** Dataset entries follows **

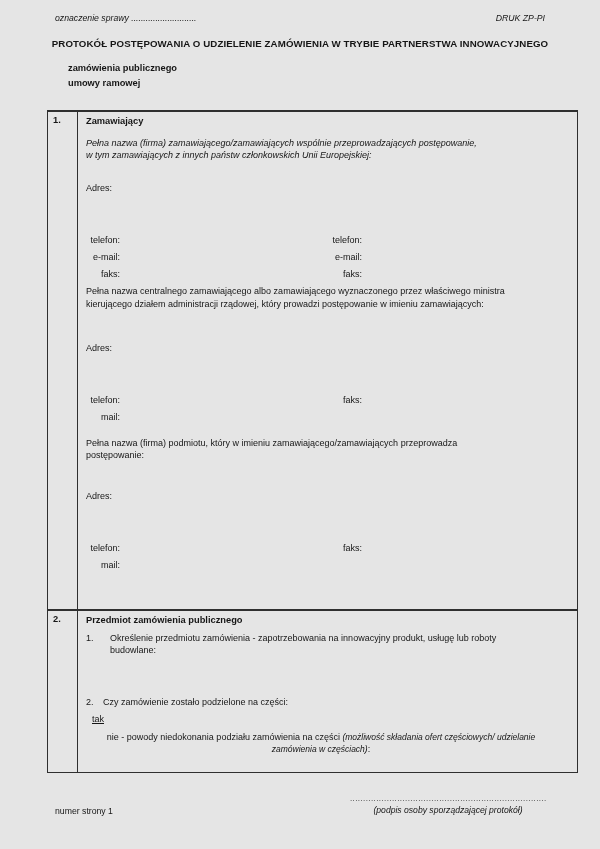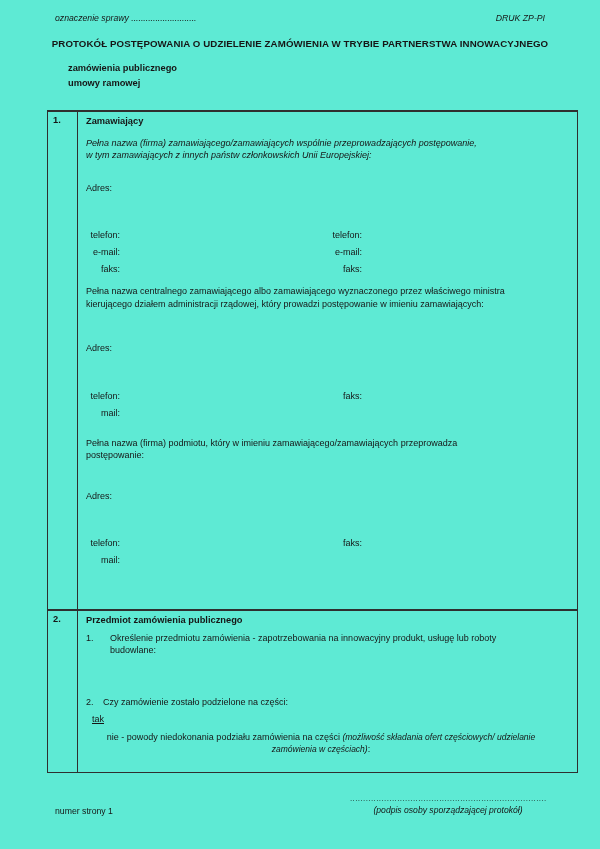"oznaczenie sprawy" .page { background: #5eead4 -> #e5e5e5 }
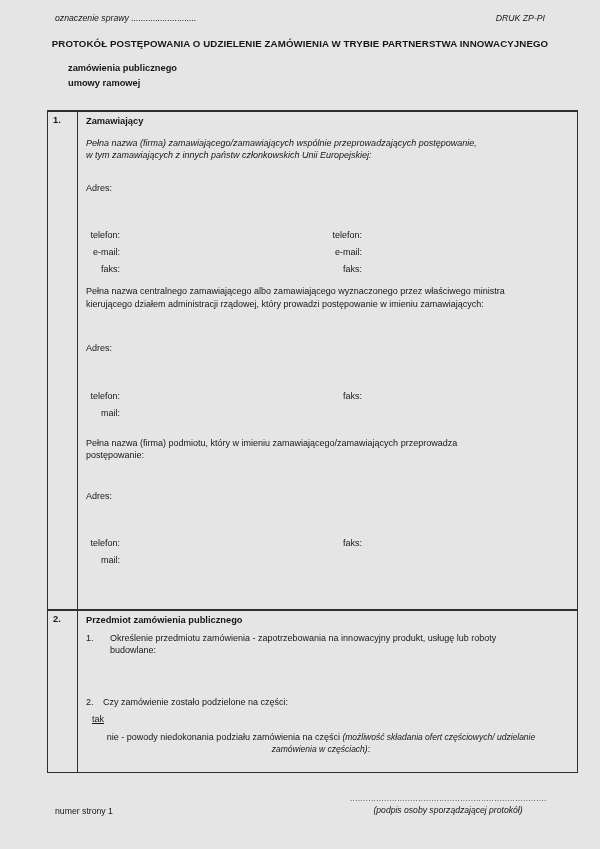"telefon:" .contact-line { align-items: none -> flex-end }
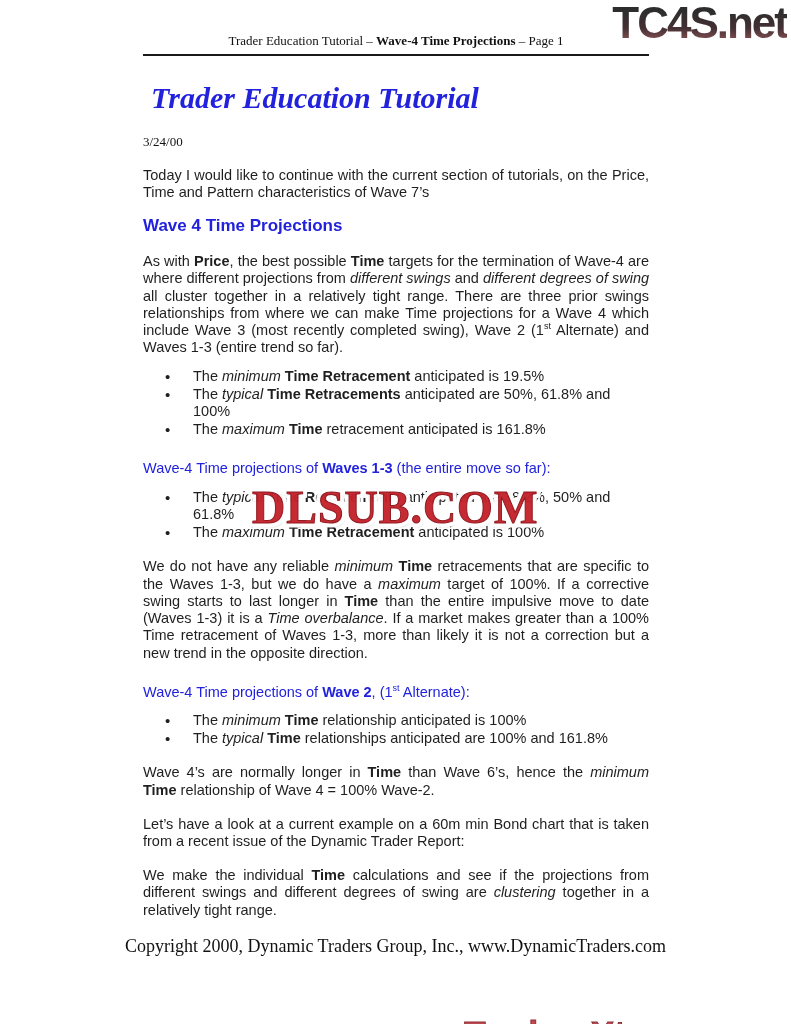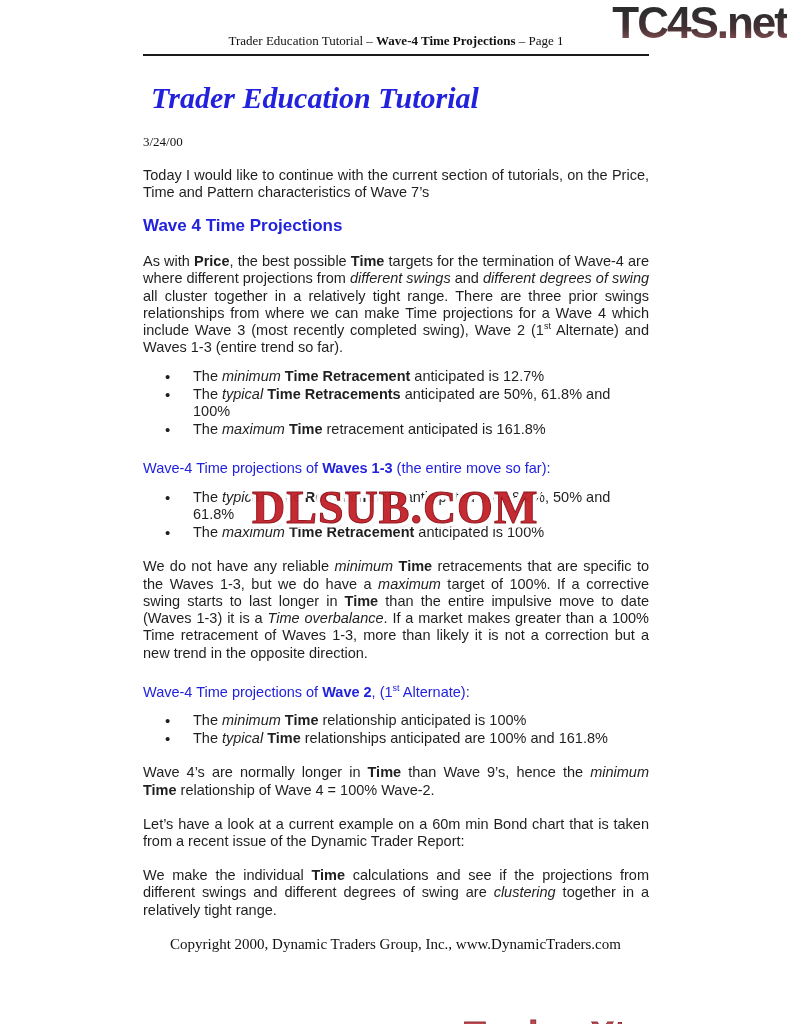"anticipated is 12.7%" span { text: 12.7% -> 19.5% }
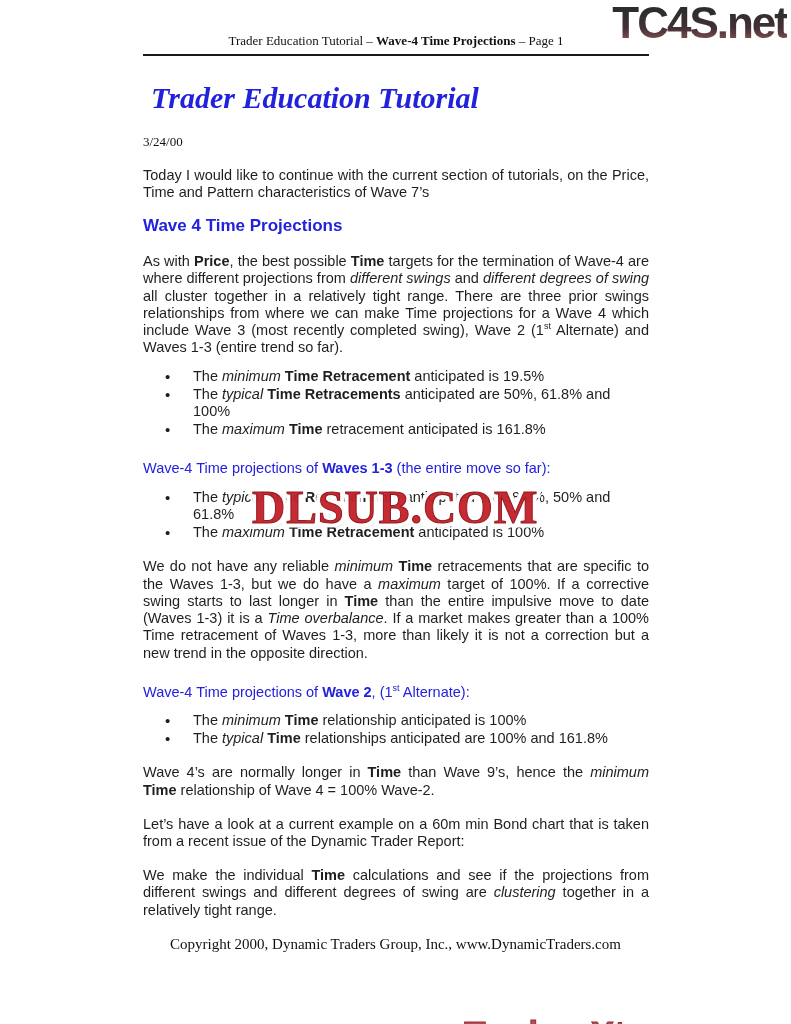"than Wave 9’s, hence the" span { text: 9’s -> 6’s }
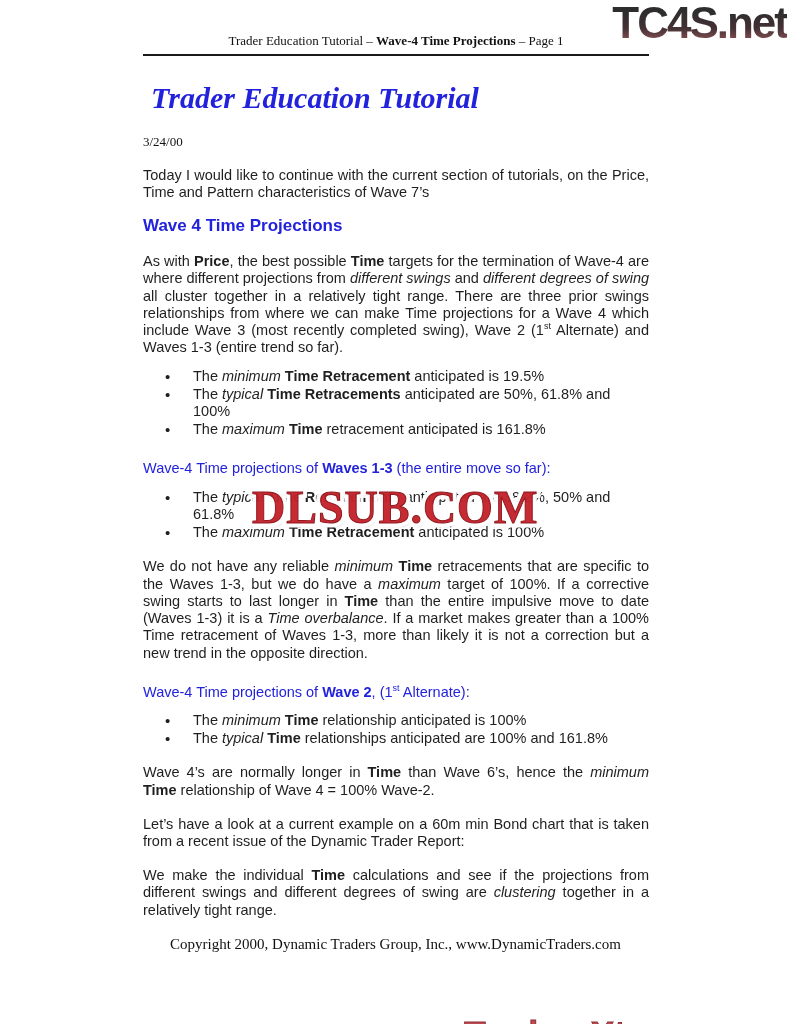"Copyright 2000, Dynamic Traders Group," .doc-footer { font-size: 15px -> 18px }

** End of Dataset entries **

> _Exercise requirements_
Everything in the data except the pictures must be transcribed exactly.

> _Written response_
"oznaczenie sprawy" .page { background: #5eead4 -> #e5e5e5 }
"telefon:" .contact-line { align-items: none -> flex-end }
"anticipated is 12.7%" span { text: 12.7% -> 19.5% }
"than Wave 9’s, hence the" span { text: 9’s -> 6’s }
"Copyright 2000, Dynamic Traders Group," .doc-footer { font-size: 15px -> 18px }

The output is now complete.